• **EXERCISE BRIEF**
Your task is to quote the records from their first line through the line containing "(403, 871) none -> [651,1449,708,1463] => ok", with nothing added or left out.
====== RECORD EXTRACTS
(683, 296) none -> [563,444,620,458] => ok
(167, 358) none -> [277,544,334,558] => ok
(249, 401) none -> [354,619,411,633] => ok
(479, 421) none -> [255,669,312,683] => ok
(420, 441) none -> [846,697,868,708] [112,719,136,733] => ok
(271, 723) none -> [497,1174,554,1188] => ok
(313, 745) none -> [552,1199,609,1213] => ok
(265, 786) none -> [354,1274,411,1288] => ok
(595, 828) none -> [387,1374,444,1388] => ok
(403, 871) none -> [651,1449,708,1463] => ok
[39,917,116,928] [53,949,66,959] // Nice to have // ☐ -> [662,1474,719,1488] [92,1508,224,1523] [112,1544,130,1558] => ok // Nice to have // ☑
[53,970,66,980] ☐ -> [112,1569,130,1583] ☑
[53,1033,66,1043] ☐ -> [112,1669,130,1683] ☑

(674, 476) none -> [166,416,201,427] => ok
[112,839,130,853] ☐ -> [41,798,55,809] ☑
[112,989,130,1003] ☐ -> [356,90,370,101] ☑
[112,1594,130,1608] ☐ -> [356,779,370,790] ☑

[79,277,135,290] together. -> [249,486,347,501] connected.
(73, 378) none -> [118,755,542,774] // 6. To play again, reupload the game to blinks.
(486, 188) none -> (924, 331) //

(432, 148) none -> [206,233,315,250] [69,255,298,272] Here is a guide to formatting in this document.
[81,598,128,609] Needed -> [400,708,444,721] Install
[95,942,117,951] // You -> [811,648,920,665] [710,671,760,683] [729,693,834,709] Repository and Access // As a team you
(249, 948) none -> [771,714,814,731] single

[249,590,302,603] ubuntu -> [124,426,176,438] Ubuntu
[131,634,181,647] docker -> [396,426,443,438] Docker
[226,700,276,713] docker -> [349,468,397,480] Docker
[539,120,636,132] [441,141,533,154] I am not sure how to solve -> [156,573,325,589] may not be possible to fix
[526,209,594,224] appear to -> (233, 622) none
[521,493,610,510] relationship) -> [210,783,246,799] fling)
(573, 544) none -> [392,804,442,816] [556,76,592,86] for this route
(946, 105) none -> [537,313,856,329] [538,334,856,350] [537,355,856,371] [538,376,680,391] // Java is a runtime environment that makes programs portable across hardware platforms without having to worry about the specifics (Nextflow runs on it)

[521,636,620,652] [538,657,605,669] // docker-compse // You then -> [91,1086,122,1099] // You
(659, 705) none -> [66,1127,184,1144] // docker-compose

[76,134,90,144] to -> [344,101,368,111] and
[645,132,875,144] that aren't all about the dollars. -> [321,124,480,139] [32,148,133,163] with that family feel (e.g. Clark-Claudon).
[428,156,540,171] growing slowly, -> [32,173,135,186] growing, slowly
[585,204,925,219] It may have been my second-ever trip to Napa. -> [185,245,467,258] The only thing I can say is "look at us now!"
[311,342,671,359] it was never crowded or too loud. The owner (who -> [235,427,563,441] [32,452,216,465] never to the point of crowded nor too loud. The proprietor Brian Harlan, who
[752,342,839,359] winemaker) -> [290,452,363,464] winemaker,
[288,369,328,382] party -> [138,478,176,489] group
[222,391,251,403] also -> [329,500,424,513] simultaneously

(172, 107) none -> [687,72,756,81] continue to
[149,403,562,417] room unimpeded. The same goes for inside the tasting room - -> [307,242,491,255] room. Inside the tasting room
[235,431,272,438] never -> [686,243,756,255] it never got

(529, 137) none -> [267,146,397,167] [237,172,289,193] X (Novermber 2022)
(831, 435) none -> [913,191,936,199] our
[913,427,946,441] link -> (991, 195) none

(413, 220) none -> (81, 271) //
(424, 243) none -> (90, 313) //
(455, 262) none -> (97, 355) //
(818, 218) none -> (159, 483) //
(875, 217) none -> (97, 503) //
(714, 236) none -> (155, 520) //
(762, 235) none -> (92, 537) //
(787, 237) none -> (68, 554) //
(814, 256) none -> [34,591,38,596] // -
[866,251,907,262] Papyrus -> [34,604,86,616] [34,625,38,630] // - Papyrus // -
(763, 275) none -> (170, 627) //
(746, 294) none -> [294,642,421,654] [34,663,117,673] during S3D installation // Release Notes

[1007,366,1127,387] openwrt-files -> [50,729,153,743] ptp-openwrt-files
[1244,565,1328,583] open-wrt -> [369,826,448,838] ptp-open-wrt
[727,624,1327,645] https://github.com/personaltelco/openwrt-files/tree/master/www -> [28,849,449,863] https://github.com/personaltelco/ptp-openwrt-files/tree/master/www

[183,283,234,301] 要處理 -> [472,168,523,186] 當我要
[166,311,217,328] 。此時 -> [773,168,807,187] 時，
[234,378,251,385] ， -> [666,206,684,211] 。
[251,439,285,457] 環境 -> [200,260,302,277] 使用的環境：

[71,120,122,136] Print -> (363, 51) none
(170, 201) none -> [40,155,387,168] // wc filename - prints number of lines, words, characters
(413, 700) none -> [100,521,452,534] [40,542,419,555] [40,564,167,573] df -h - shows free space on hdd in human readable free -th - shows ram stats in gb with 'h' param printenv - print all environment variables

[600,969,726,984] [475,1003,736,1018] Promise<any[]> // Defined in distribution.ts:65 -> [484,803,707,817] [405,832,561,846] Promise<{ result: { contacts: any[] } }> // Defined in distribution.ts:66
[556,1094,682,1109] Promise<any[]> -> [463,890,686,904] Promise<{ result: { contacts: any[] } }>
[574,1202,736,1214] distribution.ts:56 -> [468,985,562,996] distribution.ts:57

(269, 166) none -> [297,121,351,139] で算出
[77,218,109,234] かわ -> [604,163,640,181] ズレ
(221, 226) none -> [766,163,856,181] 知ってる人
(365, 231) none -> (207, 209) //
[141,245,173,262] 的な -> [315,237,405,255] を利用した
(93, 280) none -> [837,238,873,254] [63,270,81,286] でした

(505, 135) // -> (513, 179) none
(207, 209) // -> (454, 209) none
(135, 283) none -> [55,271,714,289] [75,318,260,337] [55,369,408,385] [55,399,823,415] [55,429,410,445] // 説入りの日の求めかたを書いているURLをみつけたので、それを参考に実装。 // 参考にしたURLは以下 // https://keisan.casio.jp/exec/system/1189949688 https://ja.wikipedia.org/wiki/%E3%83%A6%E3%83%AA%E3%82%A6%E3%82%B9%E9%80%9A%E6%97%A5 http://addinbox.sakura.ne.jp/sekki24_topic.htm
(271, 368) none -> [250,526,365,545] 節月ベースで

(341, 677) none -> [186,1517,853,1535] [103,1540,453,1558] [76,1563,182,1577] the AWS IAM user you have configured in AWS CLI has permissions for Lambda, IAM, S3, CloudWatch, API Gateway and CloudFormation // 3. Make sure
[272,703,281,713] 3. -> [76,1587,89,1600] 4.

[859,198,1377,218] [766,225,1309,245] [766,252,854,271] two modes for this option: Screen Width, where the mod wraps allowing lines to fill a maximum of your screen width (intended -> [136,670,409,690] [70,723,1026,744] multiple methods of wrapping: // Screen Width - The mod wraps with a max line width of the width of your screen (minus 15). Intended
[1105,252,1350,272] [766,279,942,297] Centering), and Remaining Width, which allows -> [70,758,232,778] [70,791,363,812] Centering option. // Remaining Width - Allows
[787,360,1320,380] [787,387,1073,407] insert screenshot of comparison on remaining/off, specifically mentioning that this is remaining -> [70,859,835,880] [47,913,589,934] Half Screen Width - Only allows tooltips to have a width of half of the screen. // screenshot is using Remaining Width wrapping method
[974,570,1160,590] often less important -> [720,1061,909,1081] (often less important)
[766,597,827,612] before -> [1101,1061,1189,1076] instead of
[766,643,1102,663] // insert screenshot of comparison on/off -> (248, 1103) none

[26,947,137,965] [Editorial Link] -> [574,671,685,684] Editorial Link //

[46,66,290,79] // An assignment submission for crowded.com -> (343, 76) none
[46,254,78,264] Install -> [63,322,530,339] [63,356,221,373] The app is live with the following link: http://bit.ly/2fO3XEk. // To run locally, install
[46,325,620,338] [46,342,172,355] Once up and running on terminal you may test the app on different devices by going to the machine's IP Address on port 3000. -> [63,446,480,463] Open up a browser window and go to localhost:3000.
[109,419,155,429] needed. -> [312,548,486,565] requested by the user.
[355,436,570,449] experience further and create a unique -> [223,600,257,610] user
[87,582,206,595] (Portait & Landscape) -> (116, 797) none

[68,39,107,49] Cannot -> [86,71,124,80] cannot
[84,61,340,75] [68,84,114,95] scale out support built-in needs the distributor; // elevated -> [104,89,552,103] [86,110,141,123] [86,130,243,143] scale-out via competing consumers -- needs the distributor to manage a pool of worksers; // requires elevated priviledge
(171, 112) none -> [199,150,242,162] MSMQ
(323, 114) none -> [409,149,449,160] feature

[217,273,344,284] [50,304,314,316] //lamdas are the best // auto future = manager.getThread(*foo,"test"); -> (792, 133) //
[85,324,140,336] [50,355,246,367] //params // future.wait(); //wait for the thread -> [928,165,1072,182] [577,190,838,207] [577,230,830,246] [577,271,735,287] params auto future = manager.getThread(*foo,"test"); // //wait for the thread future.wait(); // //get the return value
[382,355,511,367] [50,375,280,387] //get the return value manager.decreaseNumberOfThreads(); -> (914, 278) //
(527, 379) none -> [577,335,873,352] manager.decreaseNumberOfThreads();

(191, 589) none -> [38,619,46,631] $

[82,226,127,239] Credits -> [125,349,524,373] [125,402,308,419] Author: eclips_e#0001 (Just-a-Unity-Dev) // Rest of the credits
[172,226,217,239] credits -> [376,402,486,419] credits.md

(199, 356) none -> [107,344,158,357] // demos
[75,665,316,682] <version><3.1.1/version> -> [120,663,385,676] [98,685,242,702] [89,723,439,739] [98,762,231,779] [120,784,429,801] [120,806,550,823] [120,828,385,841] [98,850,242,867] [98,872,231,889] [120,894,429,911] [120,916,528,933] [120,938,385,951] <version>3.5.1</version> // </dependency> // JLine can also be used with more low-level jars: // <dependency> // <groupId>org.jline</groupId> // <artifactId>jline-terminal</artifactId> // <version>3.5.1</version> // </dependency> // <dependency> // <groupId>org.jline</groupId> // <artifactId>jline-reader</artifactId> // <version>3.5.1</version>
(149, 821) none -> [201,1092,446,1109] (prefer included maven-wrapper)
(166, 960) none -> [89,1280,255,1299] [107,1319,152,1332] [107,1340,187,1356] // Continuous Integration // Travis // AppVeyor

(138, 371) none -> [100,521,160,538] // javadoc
============
• **ANSWER FOR THIS EXERCISE**
(683, 296) none -> [563,444,620,458] => ok
(167, 358) none -> [277,544,334,558] => ok
(249, 401) none -> [354,619,411,633] => ok
(479, 421) none -> [255,669,312,683] => ok
(420, 441) none -> [846,697,868,708] [112,719,136,733] => ok
(271, 723) none -> [497,1174,554,1188] => ok
(313, 745) none -> [552,1199,609,1213] => ok
(265, 786) none -> [354,1274,411,1288] => ok
(595, 828) none -> [387,1374,444,1388] => ok
(403, 871) none -> [651,1449,708,1463] => ok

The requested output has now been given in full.